**What the task asks**
Set down exactly the lines in the records below that run from the line with "DFT-s-OFDM | Pi/2" to the line with "QAM | [≤ 4.5]", inclusive, and nothing more.

**Data in this exercise**
- - -

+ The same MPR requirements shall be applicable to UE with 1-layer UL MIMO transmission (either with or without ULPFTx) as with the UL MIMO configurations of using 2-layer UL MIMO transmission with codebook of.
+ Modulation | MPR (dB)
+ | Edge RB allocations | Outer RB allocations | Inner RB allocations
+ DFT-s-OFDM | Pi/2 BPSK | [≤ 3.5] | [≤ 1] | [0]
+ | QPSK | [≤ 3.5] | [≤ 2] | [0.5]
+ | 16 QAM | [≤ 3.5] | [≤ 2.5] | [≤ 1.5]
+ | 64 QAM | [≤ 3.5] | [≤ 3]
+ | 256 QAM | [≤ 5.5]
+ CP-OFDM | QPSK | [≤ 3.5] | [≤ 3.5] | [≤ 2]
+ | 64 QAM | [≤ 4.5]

- - -

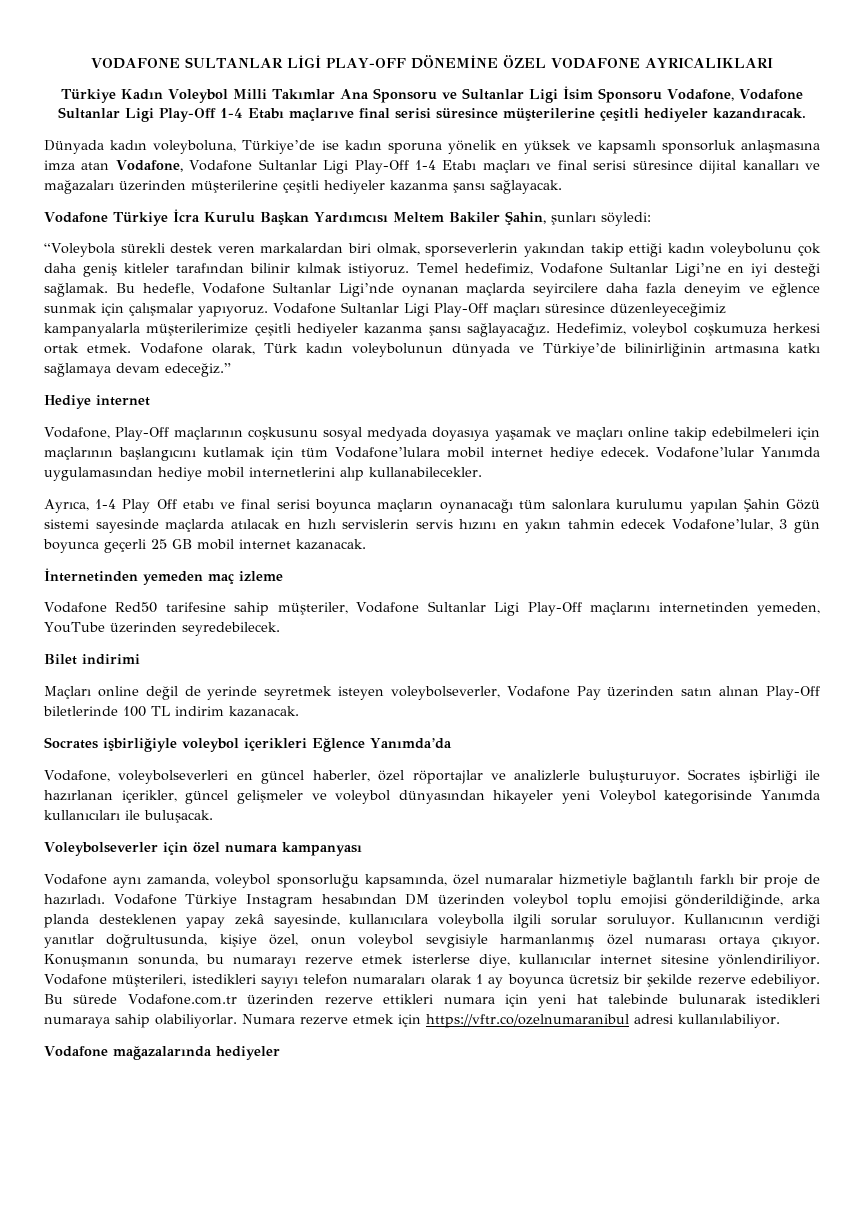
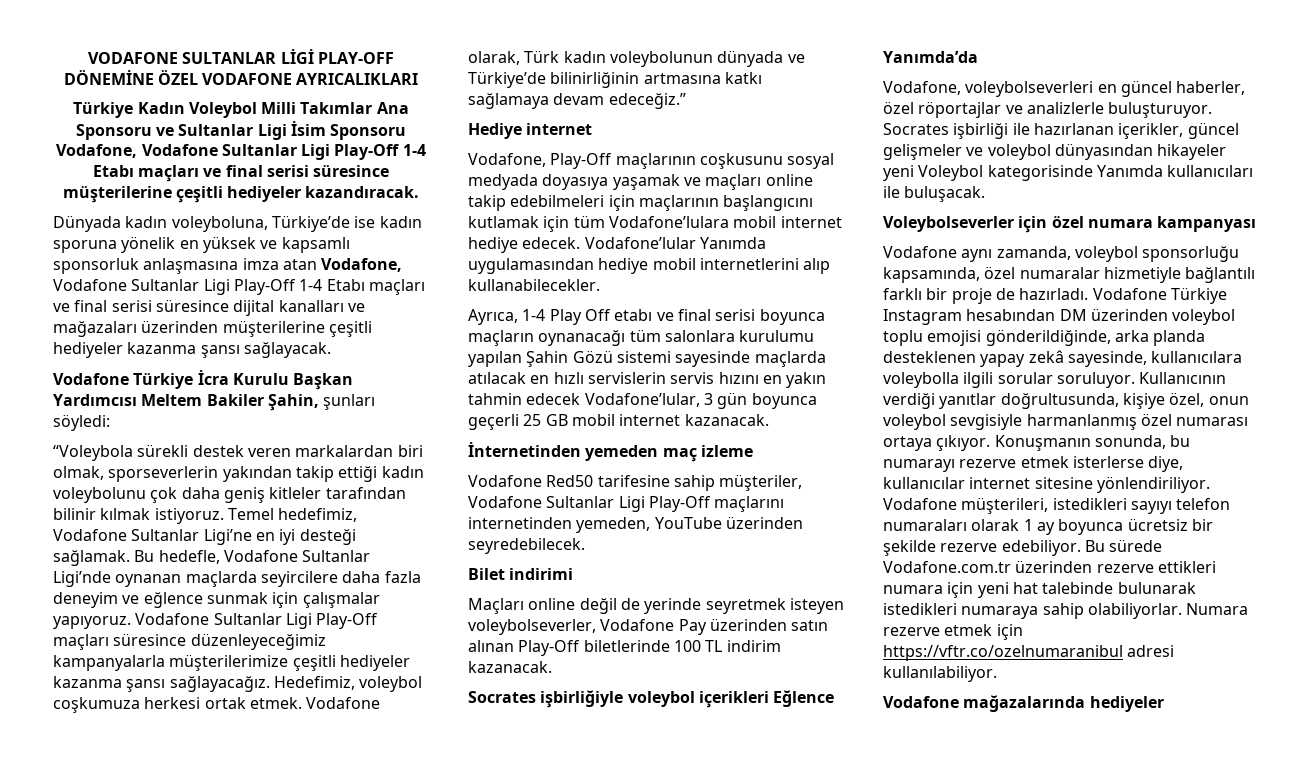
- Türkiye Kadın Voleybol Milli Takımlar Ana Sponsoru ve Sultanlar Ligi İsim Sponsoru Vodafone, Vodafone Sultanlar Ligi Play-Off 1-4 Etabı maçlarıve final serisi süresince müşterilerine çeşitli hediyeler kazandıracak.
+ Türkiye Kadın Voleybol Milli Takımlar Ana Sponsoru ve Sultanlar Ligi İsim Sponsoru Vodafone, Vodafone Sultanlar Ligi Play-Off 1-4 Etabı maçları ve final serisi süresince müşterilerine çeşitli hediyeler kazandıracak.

- - -

**Task output**
+ DFT-s-OFDM | Pi/2 BPSK | [≤ 3.5] | [≤ 1] | [0]
+ | QPSK | [≤ 3.5] | [≤ 2] | [0.5]
+ | 16 QAM | [≤ 3.5] | [≤ 2.5] | [≤ 1.5]
+ | 64 QAM | [≤ 3.5] | [≤ 3]
+ | 256 QAM | [≤ 5.5]
+ CP-OFDM | QPSK | [≤ 3.5] | [≤ 3.5] | [≤ 2]
+ | 64 QAM | [≤ 4.5]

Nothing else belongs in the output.